Lubbock, Texas, "ville la plus cotonneuse de la planète"
Contrairement aux vins de France ou aux oranges de Floride, le coton du Texas ne se vante pas de ses origines", remarque Pietra
Rivoli. Pourtant, c'est dans ce "paysage quasiment lunaire" que réside l'industrie du coton numéro 1 dans le monde. C'est là, à
Lubbock,Texas, "ville la plus cotonneuse de la planète", qu'habite Nelson Reinsch, 81 ans, "un gentleman dans le vrai sens du terme"
dont les 400 hectares peuvent produire 250 tonnes de coton brut, soit suffisamment pour fabriquer 1,3 million de tee-shirts .
Comment les Américains sont-ils rester leaders du coton face aux pays à bas coûts : grâce aux subventions, mais aussi grâce aux
"institutions et mécanismes gouvernementaux qui, aux Etats-Unis sont considérés comme allant de soi, mais qui sont inexistants dans
bien des pays pauvres
Du Texas à la Chine, en passant par la Californie
Pour exporter leur coton, les planteurs du Texas ont décidé de s'unir il y a bien longtemps dans la Coopérative de Compression des
Fermiers (FCC). C'est elle qui stocke, assure et organise le transport du coton par rails, camions ou bateaux vers sa destination finale.

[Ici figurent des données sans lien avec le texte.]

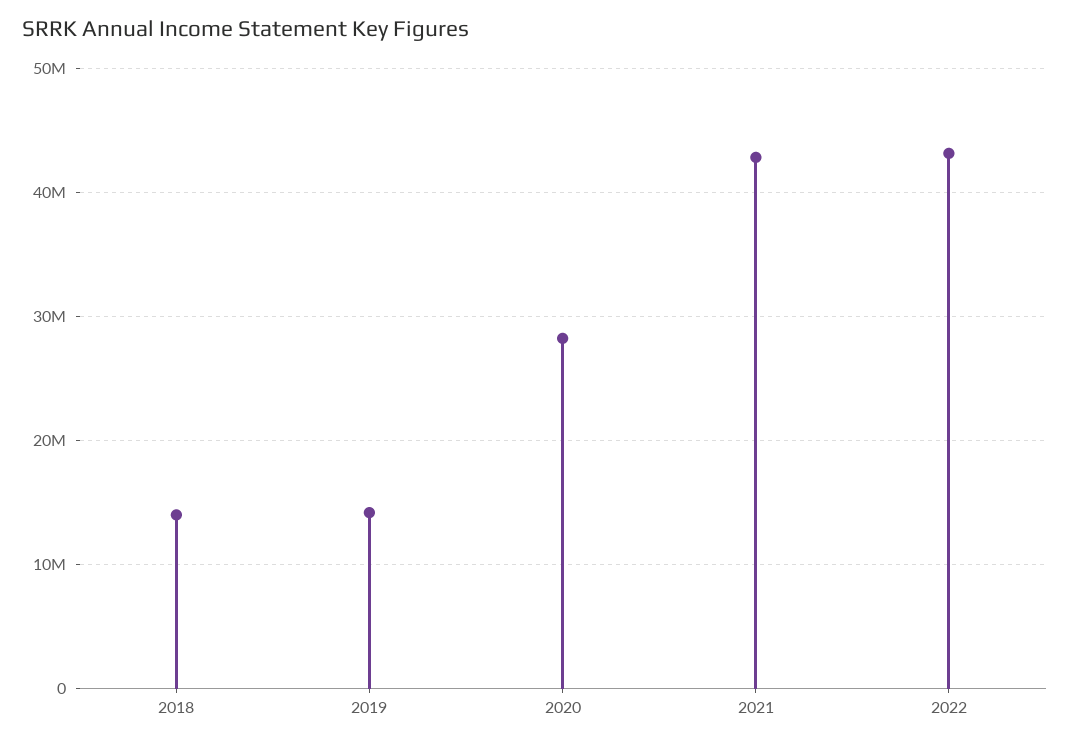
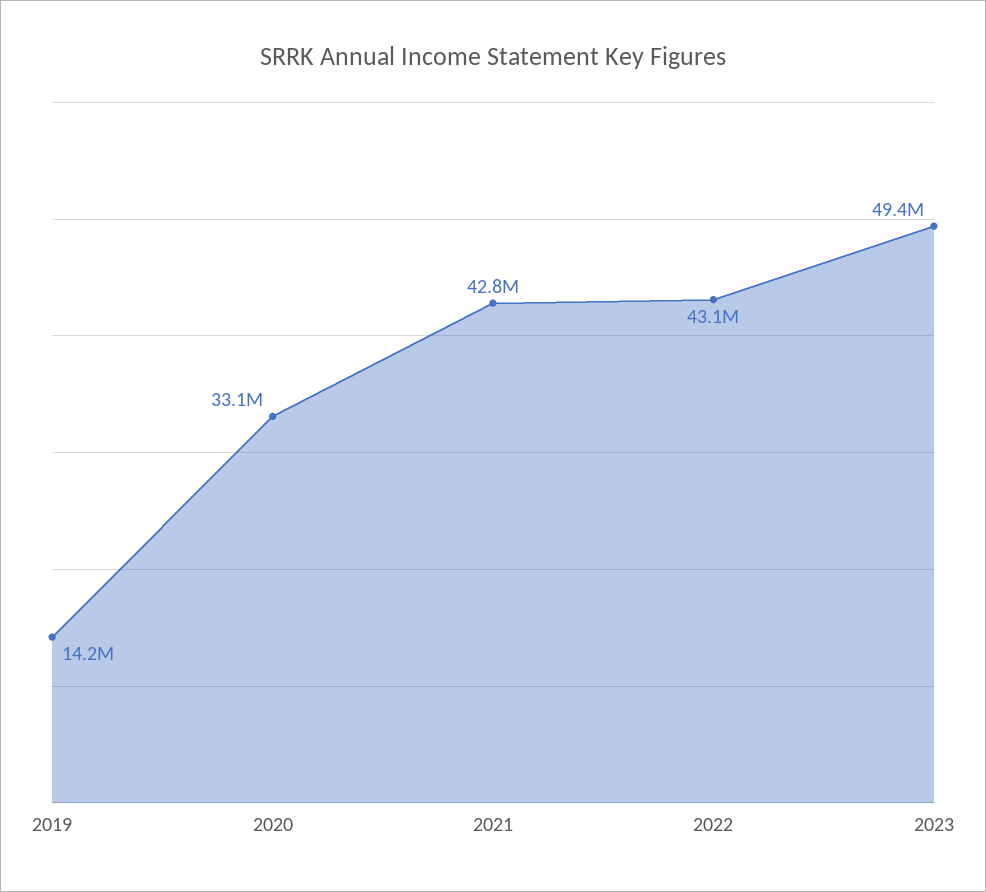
2018: 14000000 -> none
2020: 28000000 -> 33100000
2023: none -> 49400000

Dans le cas du tee-shirt de Pietra Rivoli, les balles de coton destinées à l'industrie chinoise du textile empruntent les routes
américaines jusqu'au port de Long Beach, au sud de Los Angeles, en Californie. Chargées sur des bateaux, elles termineront leur
périple à Shanghai ou à Canton. La FCC traite plus de 10% du coton américain. En cinq ans, "elle a reversé plus de 150
millions de dollars de dividendes à ses actionnaires".
Dans la filature de coton Numéro 36de Shanghai, du "vert communiste"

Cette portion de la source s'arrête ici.